Lisgar Training Home for Domestic Servants was begun in Ashfield by Captain David and Mrs Maria Scott in 1870 and became part of the Church of England Deaconess Institution in 1893. It trained young women in domestic service, including state wards aged 14, and some Aboriginal girls. From 1900 The Deaconess Children’s Home was co-located with Lisgar Training School for Domestic Servants on Darling St, Balmain. In 1914 this Home officially merged with The Deaconess Children’s Home and moved to Marrickville where the two institutions were known as Lisgar Children’s Home.

Lisgar Training Home was intended to provide training in domestic service for women of low education. Some state wards were referred there when they reached the age of 14 and some Aboriginal girls were sent there for training.

The training home was initially called the Protestant Servant’s Training School. Shortly after it’s opening its location was described as a property on Upper Dowling Street, Darlinghurst. During this period the home accommodated an average of 18 girls between the ages of 10 and 14 at a given time, and had a capacity for 20 girls.
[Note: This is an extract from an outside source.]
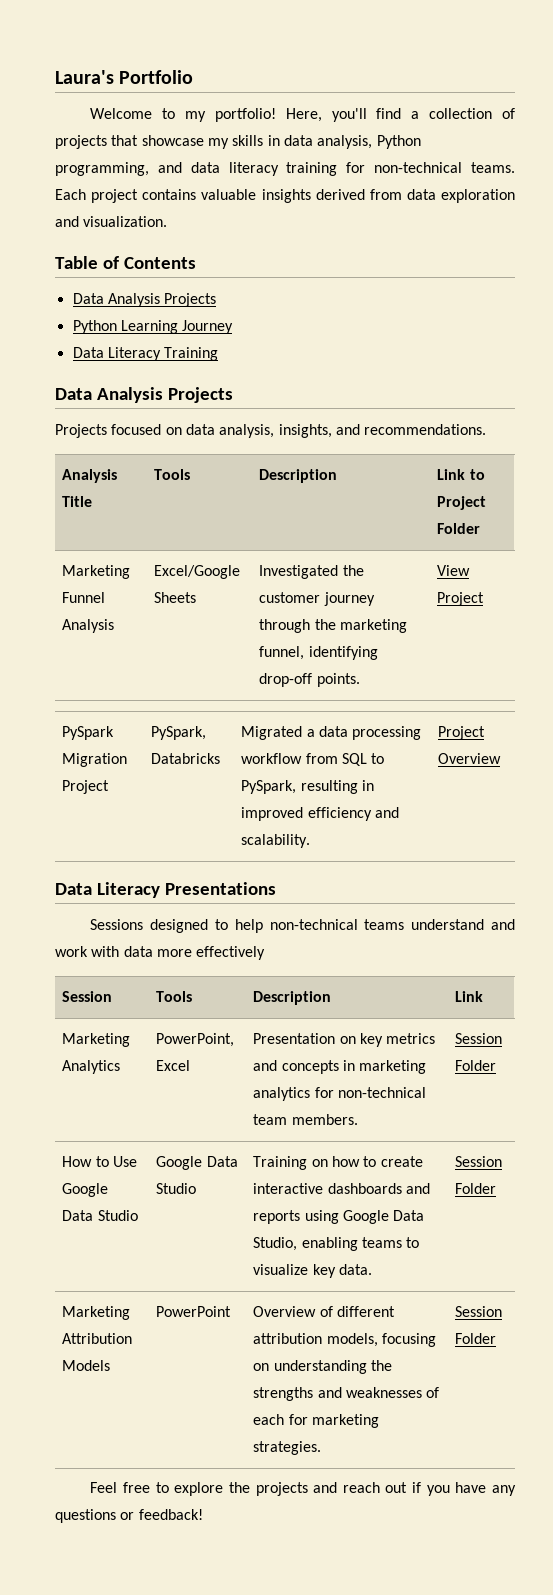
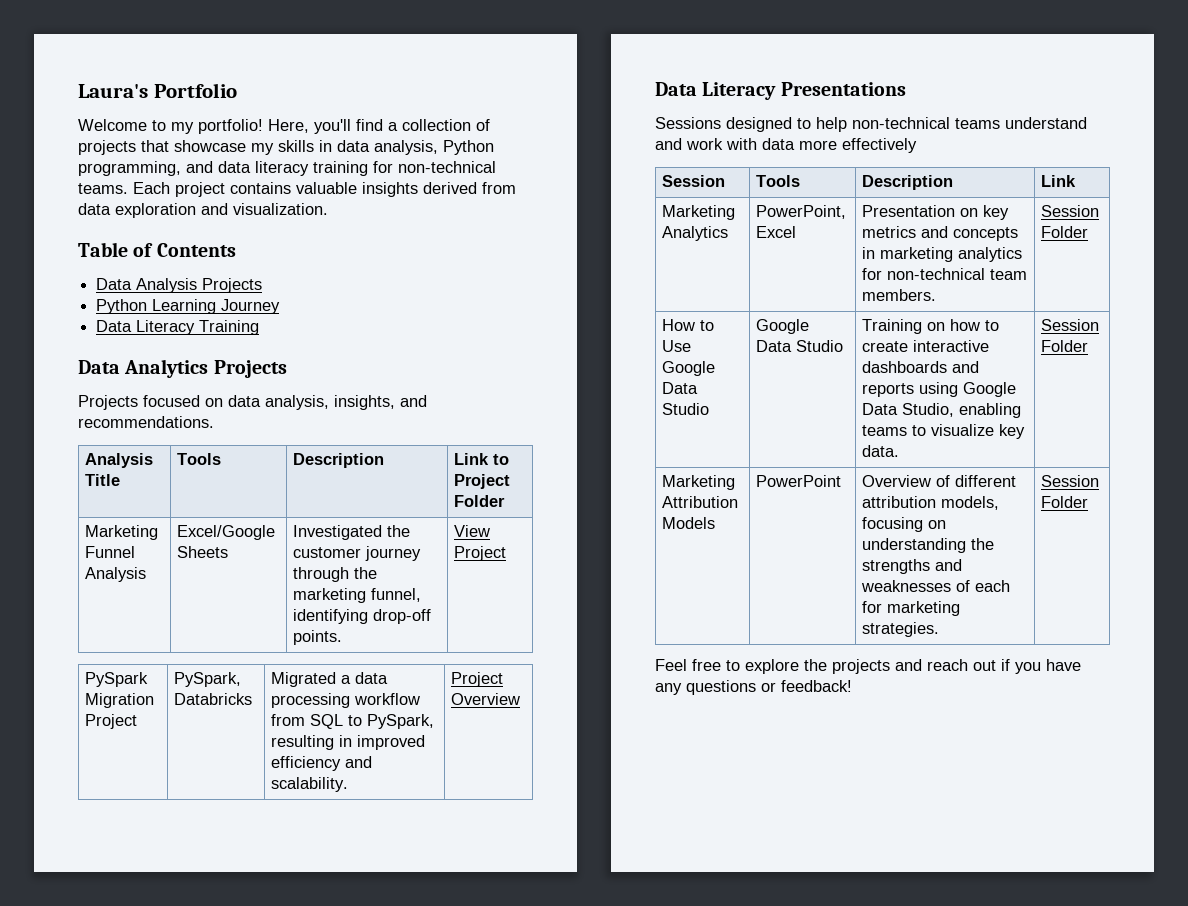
  Data Literacy Training
- Data Analysis Projects
+ Data Analytics Projects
Parent’s of the girls attending the school were expected to pay where possible, with fees ranging from 1s 6d to 5s per week. However, as stated in the Sydney Mail in 1870, the school also accepted girls from families who couldn’t afford to pay fees, providing that the girls were Protestant and “respectable”. Once their training was complete the girls were apprenticed out as domestic servants in private homes. The girls received 25% of their wages as “pocket money”, with the remaining money being retained by the school in “credit of the child, who receives the same on completion of her apprenticeship” (‘Female Protestant Training School’, 1873).

In 1875 the training home officially changed its name to Lisgar Training School, moved from its premises in Darlinghurst to a slightly larger property on Liverpool street, Paddington, next door to the home of its founders Captain and Mrs. Scott. Here it had capacity for approximately 25 girls.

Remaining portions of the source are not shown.